Wednesday, December 7, 2011

Randy Willard's TRG continuing developments..

I had a chance to work with Randy's TRG car in the 180 mm format with rubber tires.  Randy asked me to look at what we could do to get the car a little better.  It was ok, but it needed some TLC so we could get it fast for carpet.

First I changed the front end links to be closer to the F104 front end i have been working with lately.  I had originally helped get the front end setup for the modern narrow style, but the 4 links all connected to the camber plate.  I find that the front end is easier to set up with the caster link extending back to the servo mount.  This makes the camber and caster links affect each other less as you adjust the front end.  Otherwise, each setting keeps changing as you adjust the other.

A side view of the link setup.  There is a fair amount of caster in the car.  Note that as you add caster and camber, it will create steering, and traction roll issues, too.

Originally, Randy had the long, green fiberglass link on the car.  This was very soft, but great for outdoor racing.  After we tried the shorter, and slightly stiffer green fiberglass link, the even stiffer black side link was settled on.  The shorter links don't allow as much articulation, as well as being stiffer.  I eliminated the o rings from the setup as well, substituting plastic washers of a similar size to remove even more compliance.  Rubber tires are heavier and seem to want a stiffer side to side suspension.  The links are cranked down for maximum stiffness.  This also limits the travel, which I think helps keep traction rolling to a minimum.

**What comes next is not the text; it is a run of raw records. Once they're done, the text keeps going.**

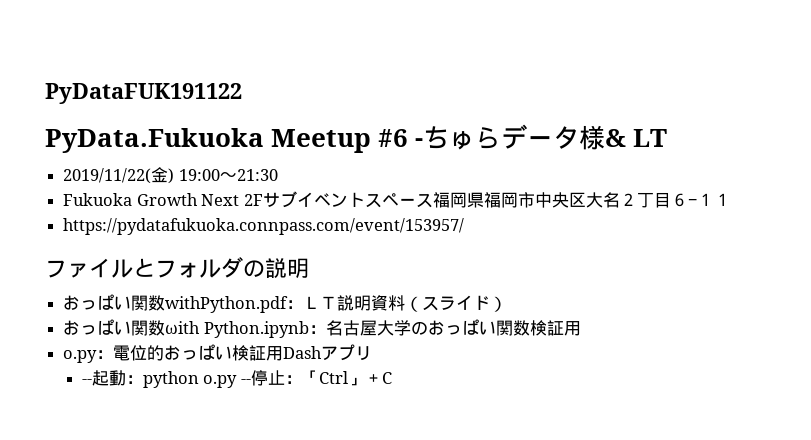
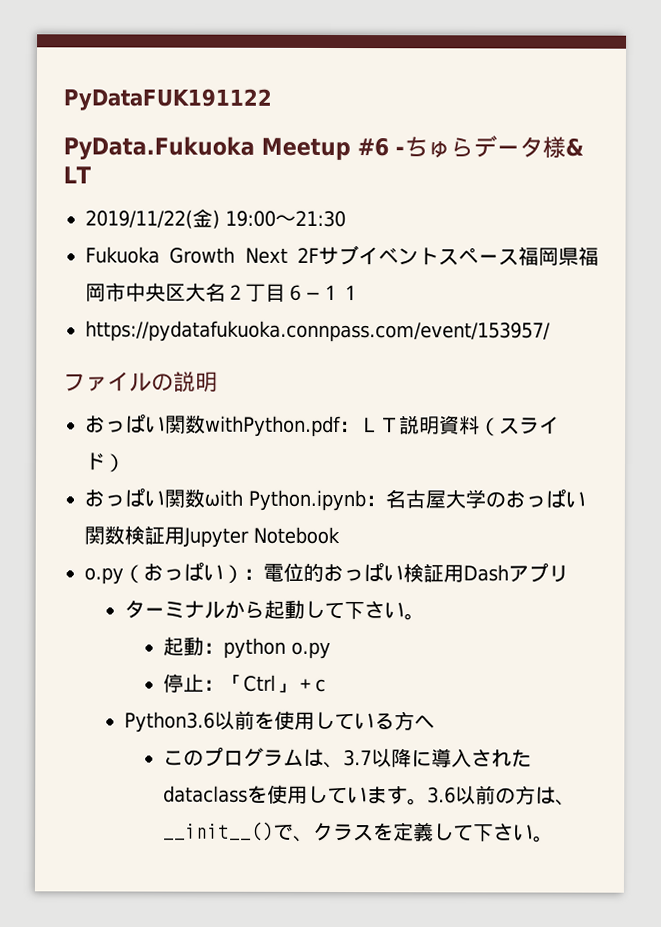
- ファイルとフォルダの説明
+ ファイルの説明
- おっぱい関数ωith Python.ipynb：名古屋大学のおっぱい関数検証用
- o.py：電位的おっぱい検証用Dashアプリ
+ おっぱい関数ωith Python.ipynb：名古屋大学のおっぱい関数検証用Jupyter Notebook
+ o.py（おっぱい）：電位的おっぱい検証用Dashアプリ
- --起動：python o.py --停止：「Ctrl」＋C
+ ターミナルから起動して下さい。
+ 起動：python o.py
+ 停止：「Ctrl」＋c
+ Python3.6以前を使用している方へ
+ このプログラムは、3.7以降に導入されたdataclassを使用しています。3.6以前の方は、__init__()で、クラスを定義して下さい。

Initially,  I did have some traction rolling.  Reducing camber to under 1* and reducing caster brought the car to a very drivable state.  Caster is probably 6-7*, but I didn't happen to measure it before I gave the car back to Randy.  The camber plate is also set to the "1.0" position, so the overall link length is short, which helps to get some roll out of the front end of the car.  The shock has 45 wt Losi oil.  I'm not sure if it is the shock's smaller diameter, but it felt better with a slightly higher weight oil than I usually run (35wt).  Randy had loaded the TRG damper with a heavy lube, not sure what it was, but I just checked it and made sure the grooves iun the damper were filled and it seemed spot on.  The grease felt about the consistency of diff ball lube, and the car felt good, so I left it.